Smart Text Chunking API
Contextual content retrieval made easy

Mise en place
Long documents are cleanly sectioned into chapters or headings before chunking.
Slicing and Dicing
Splitting is based on semantic chunking, taking into account the meaning of the text.
Flavorful Options
Chunks optionally get context, keywords and timeframe attributes.
Books
Novels, technical manuals, textbooks, and non-fiction books often need to be broken down into chapters, sections, or paragraphs to retain the thematic coherence.
White Papers
Complex documents usually structured with introductions, problem statements, solutions, and conclusions, making it essential to break down by sections or key ideas.
Reports
Business or technical reports often have distinct sections like executive summaries, data analysis, recommendations, and appendices that should be embedded individually for clarity.

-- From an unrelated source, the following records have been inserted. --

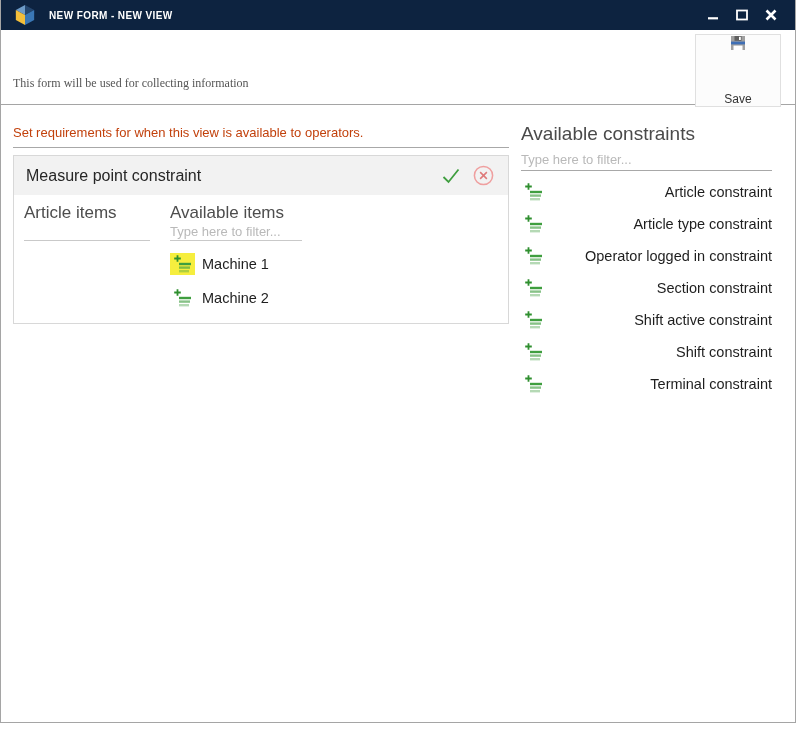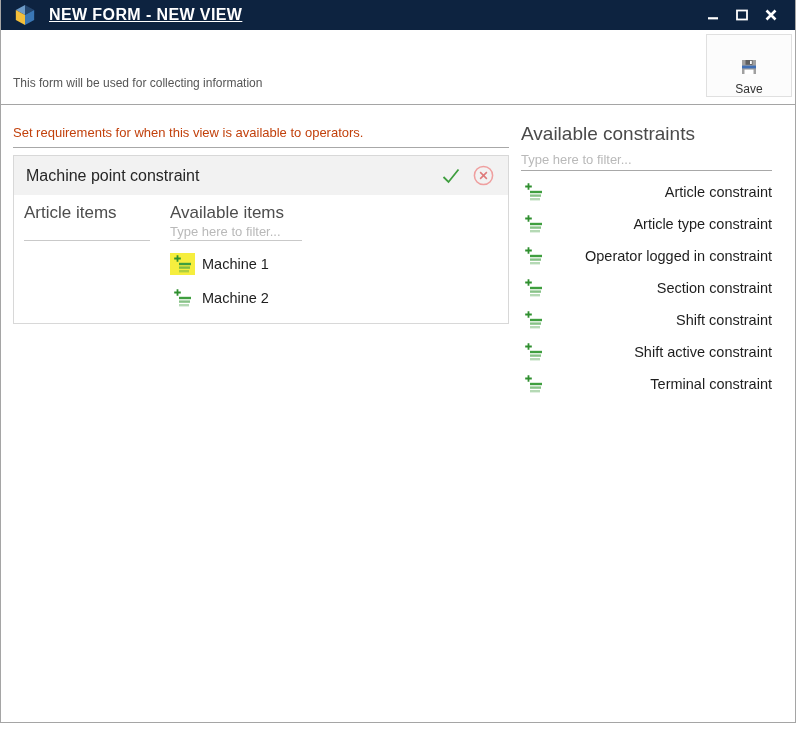--- a/index.html
+++ b/index.html
@@ -15,41 +15,41 @@
     background: #ffffff;
     border: 1px solid #a5a5a5; border-top: none;
   }
   
   .titlebar {
     height: 30px; background: #0d2340;
     display: flex; align-items: center; padding-left: 13px;
   }
   .logo { display: flex; margin-right: 13px; }
   .titlebar-title {
-    color: #ffffff; font-size: 16px; font-weight: 700; letter-spacing: 0.4px; text-decoration: underline;
+    color: #ffffff; font-size: 10px; font-weight: 700; letter-spacing: 0.4px;
   }
   .win-controls {
     margin-left: auto; display: flex; align-items: center; gap: 13px;
     padding-right: 16px; height: 100%;
   }
   .win-btn { display: flex; align-items: center; cursor: pointer; padding: 2px; }
   
   .header { position: relative; height: 75px; border-bottom: 1px solid #a5a5a5; background: #fff; }
   .page-title {
     position: absolute; left: 11px; top: 6px; margin: 0;
     font-size: 27px; font-weight: 400; color: #4f4f4f;
   }
   .page-subtitle {
     position: absolute; left: 12px; top: 46px;
-    font-size: 12px; color: #555555;
+    font-size: 12px; color: #555555; font-family: Liberation Serif, serif;
   }
   .save-btn {
-    position: absolute; right: 3px; top: 4px; width: 86px; height: 63px;
+    position: absolute; right: 14px; top: 4px; width: 86px; height: 73px;
     background: #fcfcfc; border: 1px solid #e0e0e0;
-    display: flex; flex-direction: column; align-items: center; justify-content: flex-end;
+    display: flex; flex-direction: column; align-items: center; justify-content: space-between;
     gap: 4px; font-size: 12px; color: #333333; cursor: pointer;
   }
   
   .content { position: relative; height: 617px; }
   .left-col { position: absolute; left: 12px; top: 14px; width: 496px; }
   .right-col { position: absolute; left: 520px; top: 18px; width: 251px; }
   .section-title { margin: 0; font-size: 19px; font-weight: 400; color: #4a4a4a; line-height: 22px; }
   .section-desc {
     margin: 6px 0 0 0; font-size: 13px; color: #c2410c; line-height: 16px;
     padding-bottom: 6px; border-bottom: 1px solid #a8a8a8;
@@ -134,21 +134,21 @@
     </div>
   </div>
 
   <div class="content">
 
     <div class="left-col">
       <div class="section-desc">Set requirements for when this view is available to operators.</div>
 
       <div class="panel">
         <div class="panel-header">
-          <span class="panel-title">Machine point constraint</span>
+          <span class="panel-title">Measure point constraint</span>
           <span class="panel-actions">
             <span class="icon-btn">
               <svg width="22" height="22" viewBox="0 0 22 22">
                 <path d="M3.5,12 L8.5,17 L18.5,4.5" fill="none" stroke="#3f9e3f" stroke-width="1.8"></path>
               </svg>
             </span>
             <span class="icon-btn">
               <svg width="23" height="23" viewBox="0 0 24 24">
                 <circle cx="12" cy="12" r="9.5" fill="none" stroke="#ef9f9f" stroke-width="1.6"></circle>
                 <path d="M8.5,8.5 L15.5,15.5 M15.5,8.5 L8.5,15.5" stroke="#de7a7a" stroke-width="1.6"></path>
@@ -253,33 +253,33 @@
 
           <div class="list-item">
             <span class="icon-wrap">
               <svg width="20" height="20" viewBox="0 0 20 20">
                 <path d="M1.2,4.5 H7.8 M4.5,1.2 V7.8" stroke="#2f8f2f" stroke-width="1.8" fill="none"></path>
                 <path d="M6,10 H18" stroke="#3f9e3f" stroke-width="2.4"></path>
                 <path d="M6,13.6 H17" stroke="#3f9e3f" stroke-width="2.4" opacity="0.62"></path>
                 <path d="M6,17.2 H16" stroke="#3f9e3f" stroke-width="2.4" opacity="0.38"></path>
               </svg>
             </span>
+            <span class="item-label">Shift active constraint</span>
+          </div>
+
+          <div class="list-item">
+            <span class="icon-wrap">
+              <svg width="20" height="20" viewBox="0 0 20 20">
+                <path d="M1.2,4.5 H7.8 M4.5,1.2 V7.8" stroke="#2f8f2f" stroke-width="1.8" fill="none"></path>
+                <path d="M6,10 H18" stroke="#3f9e3f" stroke-width="2.4"></path>
+                <path d="M6,13.6 H17" stroke="#3f9e3f" stroke-width="2.4" opacity="0.62"></path>
+                <path d="M6,17.2 H16" stroke="#3f9e3f" stroke-width="2.4" opacity="0.38"></path>
+              </svg>
+            </span>
             <span class="item-label">Shift constraint</span>
-          </div>
-
-          <div class="list-item">
-            <span class="icon-wrap">
-              <svg width="20" height="20" viewBox="0 0 20 20">
-                <path d="M1.2,4.5 H7.8 M4.5,1.2 V7.8" stroke="#2f8f2f" stroke-width="1.8" fill="none"></path>
-                <path d="M6,10 H18" stroke="#3f9e3f" stroke-width="2.4"></path>
-                <path d="M6,13.6 H17" stroke="#3f9e3f" stroke-width="2.4" opacity="0.62"></path>
-                <path d="M6,17.2 H16" stroke="#3f9e3f" stroke-width="2.4" opacity="0.38"></path>
-              </svg>
-            </span>
-            <span class="item-label">Shift active constraint</span>
           </div>
 
           <div class="list-item">
             <span class="icon-wrap">
               <svg width="20" height="20" viewBox="0 0 20 20">
                 <path d="M1.2,4.5 H7.8 M4.5,1.2 V7.8" stroke="#2f8f2f" stroke-width="1.8" fill="none"></path>
                 <path d="M6,10 H18" stroke="#3f9e3f" stroke-width="2.4"></path>
                 <path d="M6,13.6 H17" stroke="#3f9e3f" stroke-width="2.4" opacity="0.62"></path>
                 <path d="M6,17.2 H16" stroke="#3f9e3f" stroke-width="2.4" opacity="0.38"></path>
               </svg>

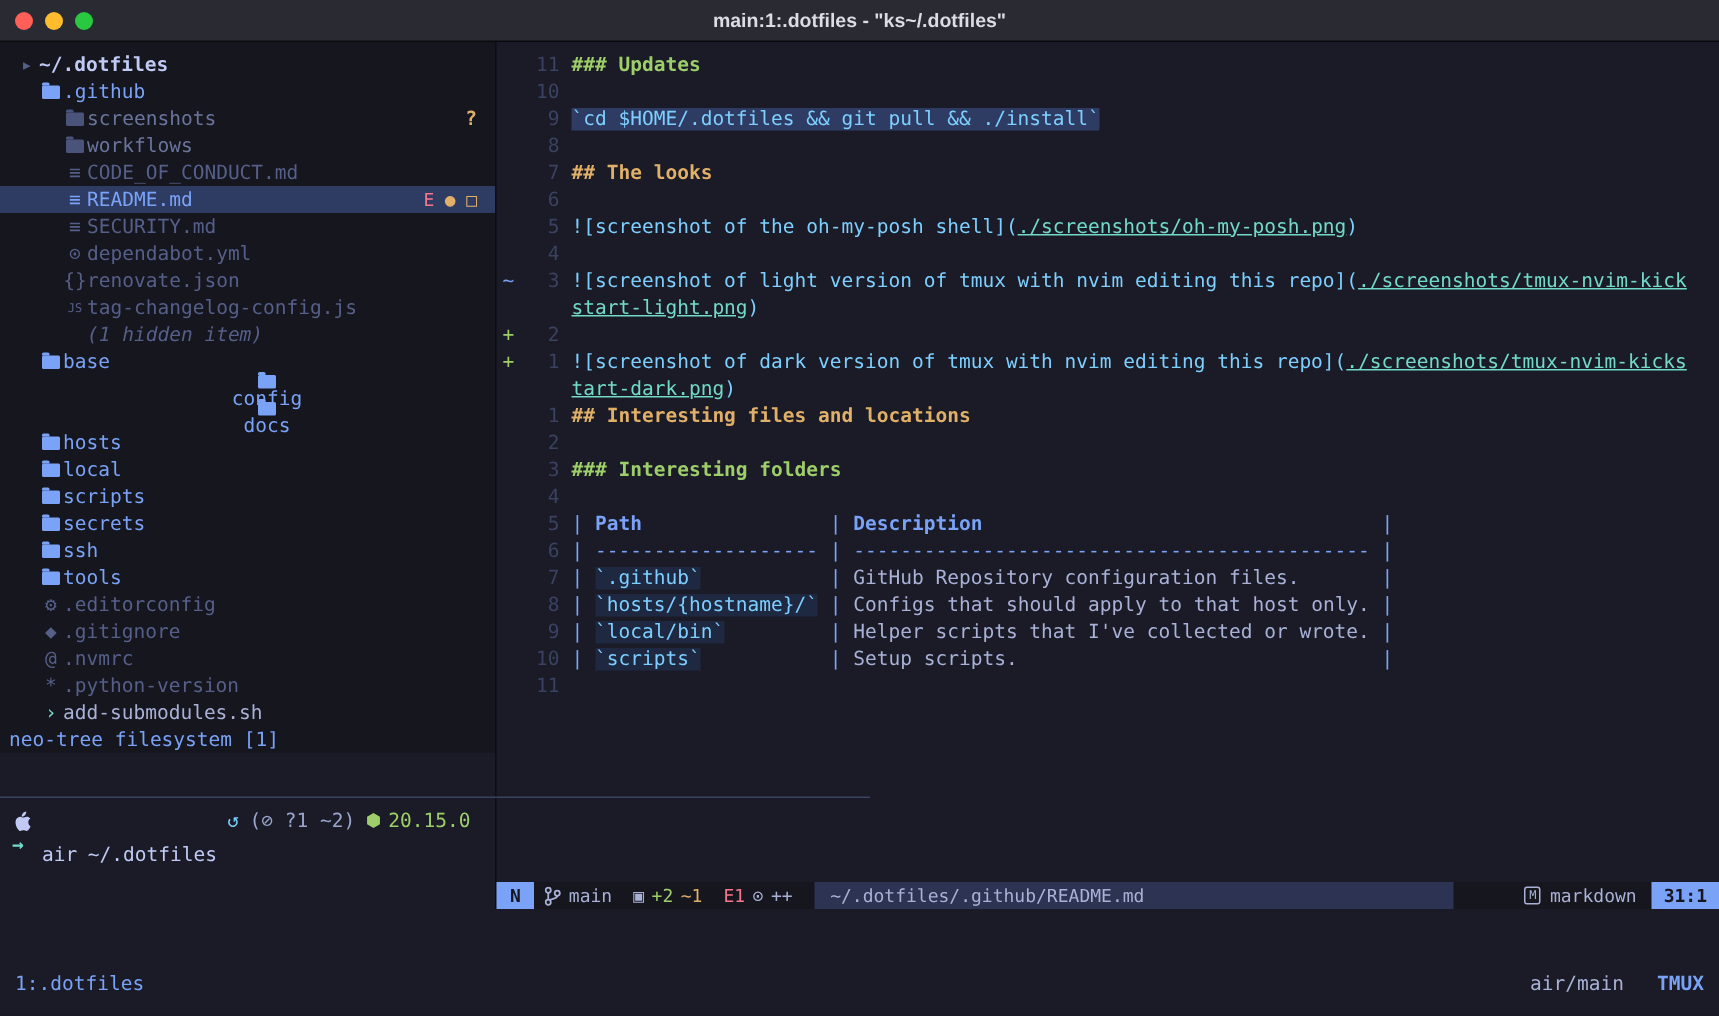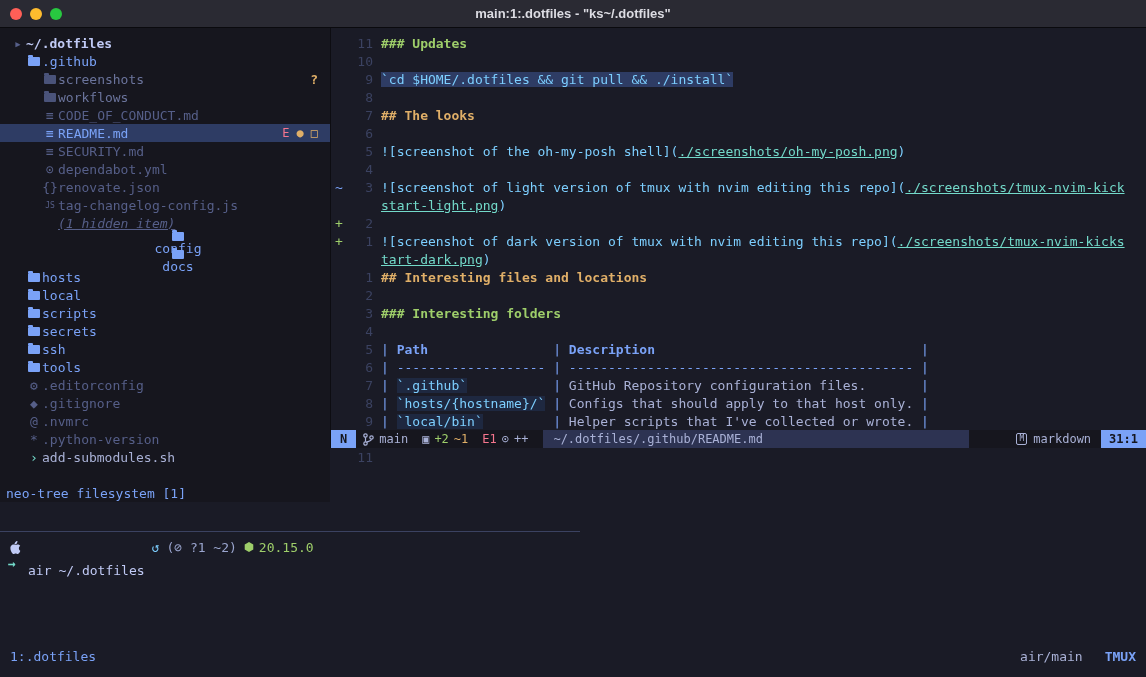--- a/index.html
+++ b/index.html
@@ -44,34 +44,34 @@
   .glyph-js { font-size:8px; letter-spacing:0; }
   .i-folder { width:12px; height:9px; background:var(--blue); border-radius:1px; position:relative; display:inline-block; }
   .i-folder::before { content:""; position:absolute; top:-2px; left:0; width:5px; height:2px; background:inherit; border-radius:1px 1px 0 0; }
   .i-folder.dim { background:#4a537a; }
   .lbl-root   { color:var(--fg); font-weight:bold; }
   .lbl-folder { color:var(--blue); }
   .lbl-folder-dim { color:#6b749c; }
   .lbl-file-dim   { color:var(--comment); }
   .lbl-file       { color:var(--fg_dim); }
   .lbl-file-active{ color:var(--blue); }
-  .lbl-hidden-note{ color:var(--comment); font-style:italic;text-decoration:underline; }
+  .lbl-hidden-note{ color:var(--comment); font-style:italic; }
   .row-badges { margin-left:auto; padding-right:12px; display:flex; gap:7px; align-items:center; }
   .mk-red { color:var(--red); font-size:12px; }
   .mk-yellow { color:var(--yellow); font-size:12px; }
   .badge-untracked { color:var(--yellow); font-weight:bold; }
   .sidebar-winbar {
     position:absolute; left:0; bottom:0; height:18px; width:100%;
     display:flex; align-items:center; padding-left:6px;
     color:var(--blue); font-size:13px; background:var(--bg_dark);
   }
 
   
   .editor {
-    position:absolute; left:330px; top:0; right:0; height:420px;
+    position:absolute; left:330px; top:0; right:0; height:578px;
     background:var(--bg); border-left:1px solid #0d0d12;
   }
   .buffer { padding-top:6px; }
   .eline { display:flex; height:18px; font-size:13px; align-items:center; }
   .sign { width:16px; text-align:center; flex:none; white-space:pre; }
   .sign.change { color:var(--blue); }
   .sign.add { color:var(--green); }
   .nr { width:26px; text-align:right; color:var(--gutter); flex:none; white-space:pre; }
   .nr.cur { color:var(--yellow); font-weight:bold; }
   .etext { padding-left:8px; white-space:pre; }
@@ -201,20 +201,26 @@
           <span class="tree-ico">{}</span>
           <span class="lbl-file-dim">renovate.json</span>
         </div>
         <div class="tree-row" style="padding-left: 42px;">
           <span class="tree-ico glyph-js">JS</span>
           <span class="lbl-file-dim">tag-changelog-config.js</span>
         </div>
         <div class="tree-row" style="padding-left: 42px;">
           <span class="tree-ico"></span>
           <span class="lbl-hidden-note">(1 hidden item)</span>
+        </div>
+        <div class="tree-row" style="padding-left: 26px;">
+          <span class="tree-ico">
+            <span class="i-folder"></span>
+          </span>
+          <span class="lbl-folder">base</span>
         </div>
         <div class="tree-row" style="padding-left: 26px; flex-direction: column;">
           <span class="tree-ico">
             <span class="i-folder"></span>
           </span>
           <span class="lbl-folder">config</span>
         </div>
         <div class="tree-row" style="padding-left: 26px; flex-direction: column;">
           <span class="tree-ico">
             <span class="i-folder"></span>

Websites, Blogs, and News Articles
Web content can be chunked by pages (landing, about, services), and on each page, sections like headers, body content, and footers are usually distinct in meaning.
Research Papers
Sections like abstract, literature review, methodology, results, and discussion provide natural breaks for chunking.
Legal Documents
Contracts, agreements, or policies, which often have articles, clauses, and sub-clauses that represent independent legal concepts.
Meeting Transcripts
These might be chunked by speaker or topic shifts, which allows for better retrieval of specific parts of the conversation.
Email Threads
Long email conversations can be divided by individual email or by specific topics within the thread for better semantic understanding.
Each of these document types has its own structure, and chunking them appropriately depends on understanding the natural breaks that make sense for embedding.